__TASK GOAL__: A copy is needed of each line in the records that has the word "Advocate".

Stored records
════════════════════
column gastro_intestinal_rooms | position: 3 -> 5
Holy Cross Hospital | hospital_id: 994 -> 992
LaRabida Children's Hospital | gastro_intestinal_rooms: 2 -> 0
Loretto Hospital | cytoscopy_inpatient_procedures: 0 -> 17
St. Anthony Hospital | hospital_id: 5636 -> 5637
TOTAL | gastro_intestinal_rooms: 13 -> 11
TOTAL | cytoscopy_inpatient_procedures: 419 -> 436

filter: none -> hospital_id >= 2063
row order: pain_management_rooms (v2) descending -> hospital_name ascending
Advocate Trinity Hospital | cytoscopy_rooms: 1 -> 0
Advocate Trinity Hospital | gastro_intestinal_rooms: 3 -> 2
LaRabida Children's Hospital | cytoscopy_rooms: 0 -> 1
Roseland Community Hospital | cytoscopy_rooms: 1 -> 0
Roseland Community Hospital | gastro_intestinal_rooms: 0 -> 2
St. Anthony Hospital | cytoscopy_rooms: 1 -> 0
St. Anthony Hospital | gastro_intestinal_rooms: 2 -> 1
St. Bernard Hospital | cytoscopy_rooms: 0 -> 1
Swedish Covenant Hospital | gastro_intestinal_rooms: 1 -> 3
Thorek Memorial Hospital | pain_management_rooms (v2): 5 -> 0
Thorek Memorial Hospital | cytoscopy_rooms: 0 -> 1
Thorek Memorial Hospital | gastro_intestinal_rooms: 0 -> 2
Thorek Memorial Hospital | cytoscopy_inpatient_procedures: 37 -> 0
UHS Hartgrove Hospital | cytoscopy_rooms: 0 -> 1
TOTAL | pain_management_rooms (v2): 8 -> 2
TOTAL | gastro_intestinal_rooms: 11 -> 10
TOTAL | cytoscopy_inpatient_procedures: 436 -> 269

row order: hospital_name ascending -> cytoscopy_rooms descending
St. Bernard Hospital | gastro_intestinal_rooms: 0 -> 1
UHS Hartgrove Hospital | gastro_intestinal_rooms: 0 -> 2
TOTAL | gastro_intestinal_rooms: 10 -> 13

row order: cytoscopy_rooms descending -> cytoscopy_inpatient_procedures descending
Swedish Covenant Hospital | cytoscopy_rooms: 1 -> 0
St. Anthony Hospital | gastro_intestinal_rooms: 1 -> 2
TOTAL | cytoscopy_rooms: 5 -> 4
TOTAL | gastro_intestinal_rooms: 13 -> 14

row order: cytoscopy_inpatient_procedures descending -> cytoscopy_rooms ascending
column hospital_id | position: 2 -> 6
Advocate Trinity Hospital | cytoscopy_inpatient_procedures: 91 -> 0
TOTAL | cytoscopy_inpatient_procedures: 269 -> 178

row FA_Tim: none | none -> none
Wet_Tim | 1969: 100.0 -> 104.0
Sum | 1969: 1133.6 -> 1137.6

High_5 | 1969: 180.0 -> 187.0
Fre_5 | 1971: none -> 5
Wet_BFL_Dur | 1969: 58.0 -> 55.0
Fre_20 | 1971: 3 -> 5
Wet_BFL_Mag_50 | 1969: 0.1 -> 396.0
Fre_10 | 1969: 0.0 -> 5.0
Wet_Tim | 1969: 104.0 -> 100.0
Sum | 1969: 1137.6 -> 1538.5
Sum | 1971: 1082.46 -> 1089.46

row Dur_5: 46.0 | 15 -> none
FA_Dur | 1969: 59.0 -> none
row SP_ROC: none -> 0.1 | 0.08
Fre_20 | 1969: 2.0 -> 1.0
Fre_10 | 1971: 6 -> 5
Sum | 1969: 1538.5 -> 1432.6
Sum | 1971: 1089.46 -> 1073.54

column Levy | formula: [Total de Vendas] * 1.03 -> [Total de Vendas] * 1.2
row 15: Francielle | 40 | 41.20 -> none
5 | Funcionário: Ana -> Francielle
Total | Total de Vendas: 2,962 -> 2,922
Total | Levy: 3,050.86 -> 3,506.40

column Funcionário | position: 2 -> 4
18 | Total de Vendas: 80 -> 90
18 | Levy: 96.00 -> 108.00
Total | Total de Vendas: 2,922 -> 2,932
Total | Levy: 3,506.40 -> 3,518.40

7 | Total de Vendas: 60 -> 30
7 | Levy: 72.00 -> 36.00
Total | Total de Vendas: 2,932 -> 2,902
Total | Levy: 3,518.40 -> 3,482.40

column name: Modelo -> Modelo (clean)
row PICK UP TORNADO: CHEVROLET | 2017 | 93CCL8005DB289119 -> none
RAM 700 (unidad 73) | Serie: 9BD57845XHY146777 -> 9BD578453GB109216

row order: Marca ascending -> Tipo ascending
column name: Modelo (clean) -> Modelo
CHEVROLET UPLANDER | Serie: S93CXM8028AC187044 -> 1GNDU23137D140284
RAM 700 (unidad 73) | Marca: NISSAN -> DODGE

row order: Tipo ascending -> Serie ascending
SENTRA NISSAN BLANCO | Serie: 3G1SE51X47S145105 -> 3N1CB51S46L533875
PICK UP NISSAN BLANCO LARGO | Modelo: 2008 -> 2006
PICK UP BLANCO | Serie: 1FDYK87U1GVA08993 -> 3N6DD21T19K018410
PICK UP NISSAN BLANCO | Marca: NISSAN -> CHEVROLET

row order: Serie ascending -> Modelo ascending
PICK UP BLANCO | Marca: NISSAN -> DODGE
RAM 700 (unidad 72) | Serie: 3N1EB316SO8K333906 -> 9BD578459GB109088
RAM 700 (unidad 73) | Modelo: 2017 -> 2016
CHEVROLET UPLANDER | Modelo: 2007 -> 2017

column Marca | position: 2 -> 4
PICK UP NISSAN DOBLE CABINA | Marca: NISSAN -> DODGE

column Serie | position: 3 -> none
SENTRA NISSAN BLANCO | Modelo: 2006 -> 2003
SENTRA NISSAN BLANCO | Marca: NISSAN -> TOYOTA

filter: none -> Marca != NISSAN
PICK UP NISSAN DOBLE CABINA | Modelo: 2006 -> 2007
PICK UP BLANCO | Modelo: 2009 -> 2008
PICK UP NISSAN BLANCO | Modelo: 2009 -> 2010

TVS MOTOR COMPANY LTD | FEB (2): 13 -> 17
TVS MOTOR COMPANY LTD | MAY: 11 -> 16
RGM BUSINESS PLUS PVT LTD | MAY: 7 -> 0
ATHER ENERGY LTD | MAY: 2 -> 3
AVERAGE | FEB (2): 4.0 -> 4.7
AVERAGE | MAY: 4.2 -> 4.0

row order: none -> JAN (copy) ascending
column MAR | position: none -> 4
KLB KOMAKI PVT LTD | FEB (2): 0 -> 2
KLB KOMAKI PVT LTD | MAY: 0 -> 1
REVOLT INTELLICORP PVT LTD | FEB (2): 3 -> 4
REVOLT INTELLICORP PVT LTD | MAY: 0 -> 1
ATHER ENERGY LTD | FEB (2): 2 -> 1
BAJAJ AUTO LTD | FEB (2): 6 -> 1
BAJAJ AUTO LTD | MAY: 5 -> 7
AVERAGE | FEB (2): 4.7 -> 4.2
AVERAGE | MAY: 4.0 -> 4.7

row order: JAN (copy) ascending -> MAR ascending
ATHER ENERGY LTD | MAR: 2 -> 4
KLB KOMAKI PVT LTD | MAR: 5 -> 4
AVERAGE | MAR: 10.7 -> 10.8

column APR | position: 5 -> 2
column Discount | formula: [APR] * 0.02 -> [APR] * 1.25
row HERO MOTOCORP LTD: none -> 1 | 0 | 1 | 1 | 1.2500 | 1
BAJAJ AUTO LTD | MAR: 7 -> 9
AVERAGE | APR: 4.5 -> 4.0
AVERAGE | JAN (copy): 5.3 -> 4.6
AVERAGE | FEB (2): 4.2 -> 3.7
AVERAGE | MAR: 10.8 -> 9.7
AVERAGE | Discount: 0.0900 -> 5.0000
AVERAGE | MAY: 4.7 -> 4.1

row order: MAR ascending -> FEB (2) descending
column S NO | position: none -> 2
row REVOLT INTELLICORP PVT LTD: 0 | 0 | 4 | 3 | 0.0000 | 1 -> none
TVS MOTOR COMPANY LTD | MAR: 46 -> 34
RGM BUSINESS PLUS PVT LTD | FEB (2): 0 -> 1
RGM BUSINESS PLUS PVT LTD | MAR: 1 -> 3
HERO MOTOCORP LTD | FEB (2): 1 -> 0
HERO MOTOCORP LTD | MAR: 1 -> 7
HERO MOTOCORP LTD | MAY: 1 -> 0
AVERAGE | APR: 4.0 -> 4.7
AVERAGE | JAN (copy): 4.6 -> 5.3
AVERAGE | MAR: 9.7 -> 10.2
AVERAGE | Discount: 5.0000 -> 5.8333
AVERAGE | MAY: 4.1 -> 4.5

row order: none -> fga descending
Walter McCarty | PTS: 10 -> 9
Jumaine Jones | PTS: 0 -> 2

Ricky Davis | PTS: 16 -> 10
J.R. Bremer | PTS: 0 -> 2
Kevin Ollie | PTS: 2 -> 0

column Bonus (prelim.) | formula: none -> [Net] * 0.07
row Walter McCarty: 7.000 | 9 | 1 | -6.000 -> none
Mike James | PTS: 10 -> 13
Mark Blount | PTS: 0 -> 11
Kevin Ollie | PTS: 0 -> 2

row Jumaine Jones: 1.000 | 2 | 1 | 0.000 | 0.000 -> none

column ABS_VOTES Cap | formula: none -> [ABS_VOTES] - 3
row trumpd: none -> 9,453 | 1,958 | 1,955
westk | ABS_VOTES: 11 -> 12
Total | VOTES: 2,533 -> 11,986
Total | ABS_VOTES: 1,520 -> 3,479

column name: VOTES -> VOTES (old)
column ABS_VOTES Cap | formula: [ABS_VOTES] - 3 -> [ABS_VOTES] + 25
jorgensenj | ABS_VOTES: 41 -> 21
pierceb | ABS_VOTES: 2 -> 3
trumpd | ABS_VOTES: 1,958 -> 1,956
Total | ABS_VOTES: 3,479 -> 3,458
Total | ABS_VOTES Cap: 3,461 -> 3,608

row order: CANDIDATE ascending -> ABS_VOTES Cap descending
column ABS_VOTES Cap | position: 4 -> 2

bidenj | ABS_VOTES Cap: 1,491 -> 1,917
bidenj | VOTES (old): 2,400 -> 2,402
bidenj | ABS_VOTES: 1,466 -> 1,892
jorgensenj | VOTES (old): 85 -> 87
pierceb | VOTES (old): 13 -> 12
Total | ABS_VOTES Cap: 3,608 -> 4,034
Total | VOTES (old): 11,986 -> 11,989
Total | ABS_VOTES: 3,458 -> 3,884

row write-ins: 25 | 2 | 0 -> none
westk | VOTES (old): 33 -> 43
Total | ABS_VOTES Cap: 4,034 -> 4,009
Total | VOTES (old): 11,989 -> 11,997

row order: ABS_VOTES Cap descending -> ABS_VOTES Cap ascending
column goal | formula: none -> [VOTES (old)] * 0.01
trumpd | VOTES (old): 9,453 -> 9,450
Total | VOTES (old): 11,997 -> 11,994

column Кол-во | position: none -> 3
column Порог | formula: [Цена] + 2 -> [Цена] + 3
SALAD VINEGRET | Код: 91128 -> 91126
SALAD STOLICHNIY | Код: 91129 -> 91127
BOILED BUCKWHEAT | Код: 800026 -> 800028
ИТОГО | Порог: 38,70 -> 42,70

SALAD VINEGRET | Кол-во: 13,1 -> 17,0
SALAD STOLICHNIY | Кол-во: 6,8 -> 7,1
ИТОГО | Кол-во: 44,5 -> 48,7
════════════════════
__RESULT FOR THIS EXERCISE__:
Advocate Trinity Hospital | cytoscopy_rooms: 1 -> 0
Advocate Trinity Hospital | gastro_intestinal_rooms: 3 -> 2
Advocate Trinity Hospital | cytoscopy_inpatient_procedures: 91 -> 0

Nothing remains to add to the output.